On Tuesday, October 27, 2015, RCAPS welcomed Mr Masazumi Ishii (Managing Director of AZCA, Inc.) to deliver an RCAPS seminar entitled, “Corporate Venturing and Open Innovation.” Mr Ishii talked about the current situation of Silicon Valley. The seminar was held in English.
[Report by APS Professor Yukihiko Nakata]
Mr Ishii obtained a Master of Science in computer science from Stanford University while he was engaged in system development at IBM Japan. After that, he joined McKinsey & Company, Inc. and worked as a management consultant. In 1985, Mr Ishii founded AZCA, Inc. in Silicon Valley, and has been doing consulting activities for Japanese companies that plan to advance into the US market. Also, since 2004, he has been involved in a venture capital company, Nonenti. Mr Ishii mainly talked about his experience in Silicon Valley.
First, he explained about the history and current situation of Silicon Valley. He explained that the ecosystem of Silicon Valley is made up from universities / research institutions, entrepreneurs, venture capitalists, incubators, and accelerators. As a result, 48% of investment in the US is happening in Silicon Valley, and world-renowned companies are clustered in Silicon Valley. In other words, the accumulation of money and knowledge has resulted in a virtuous circle.

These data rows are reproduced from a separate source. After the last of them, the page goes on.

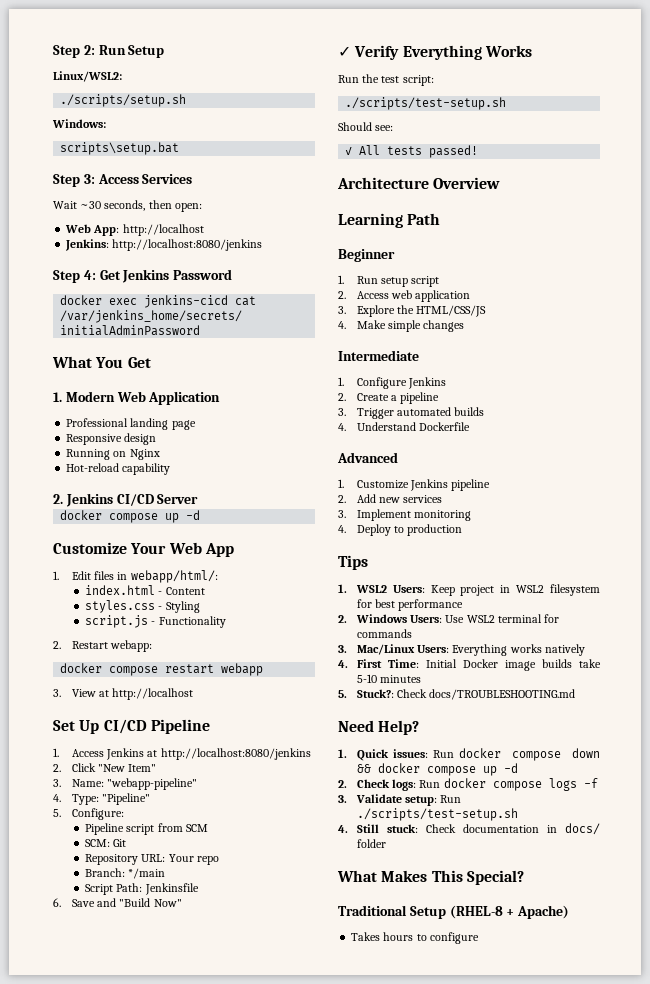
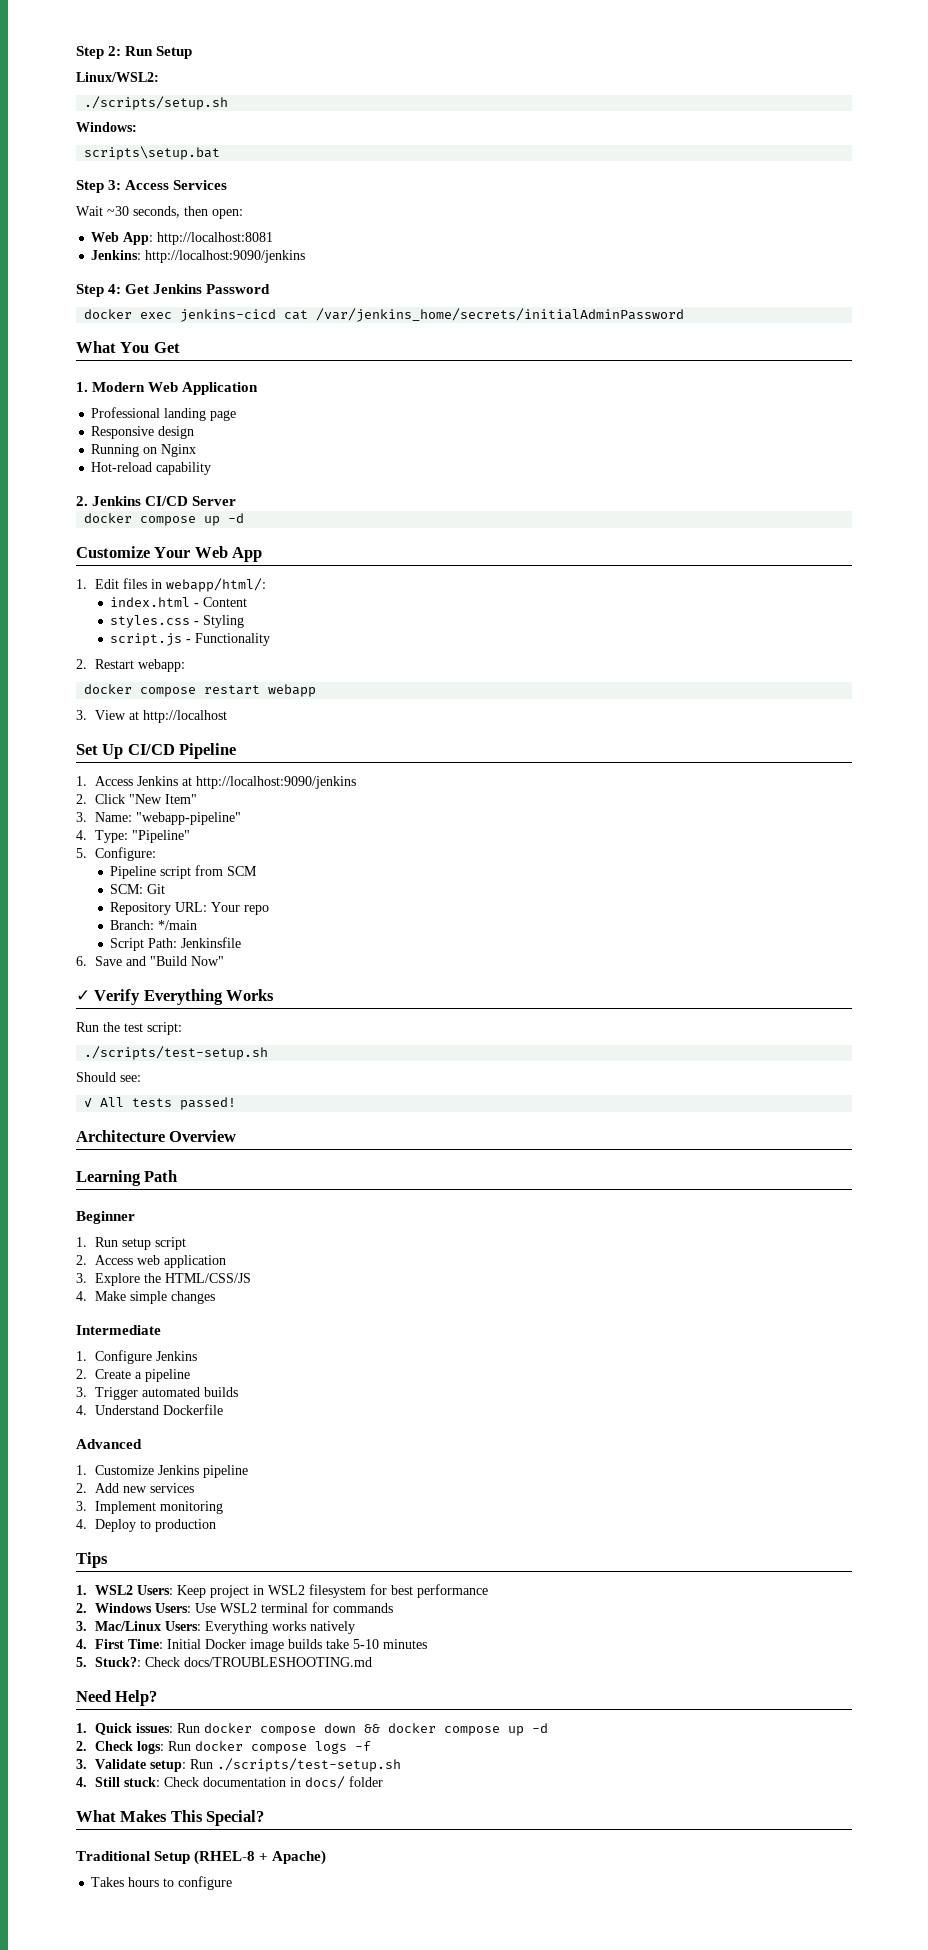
- Web App: http://localhost
+ Web App: http://localhost:8081
- Jenkins: http://localhost:8080/jenkins
+ Jenkins: http://localhost:9090/jenkins
- 1. Access Jenkins at http://localhost:8080/jenkins
+ 1. Access Jenkins at http://localhost:9090/jenkins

Henry Chesbrough, an American organizational theorist, advocated the concept of Open Innovation, which creates values by organically combining ideas from inside and outside the company. The idea of Open Innovation is supporting the current status of Silicon Valley. There are two key factors to continue bringing about innovation: openness and tolerance for failure. Japanese companies lost their competitive edge in many areas in the global market due to lacking the concept of open innovation. The concept of corporate venturing that actively uses external resources is important for companies.
After this RCAPS Seminar, Mr Ishii also delivered a lecture to member companies of the semiconductor cluster in Oita Prefecture about the prospects for semiconductor-related companies from the viewpoint of Silicon Valley.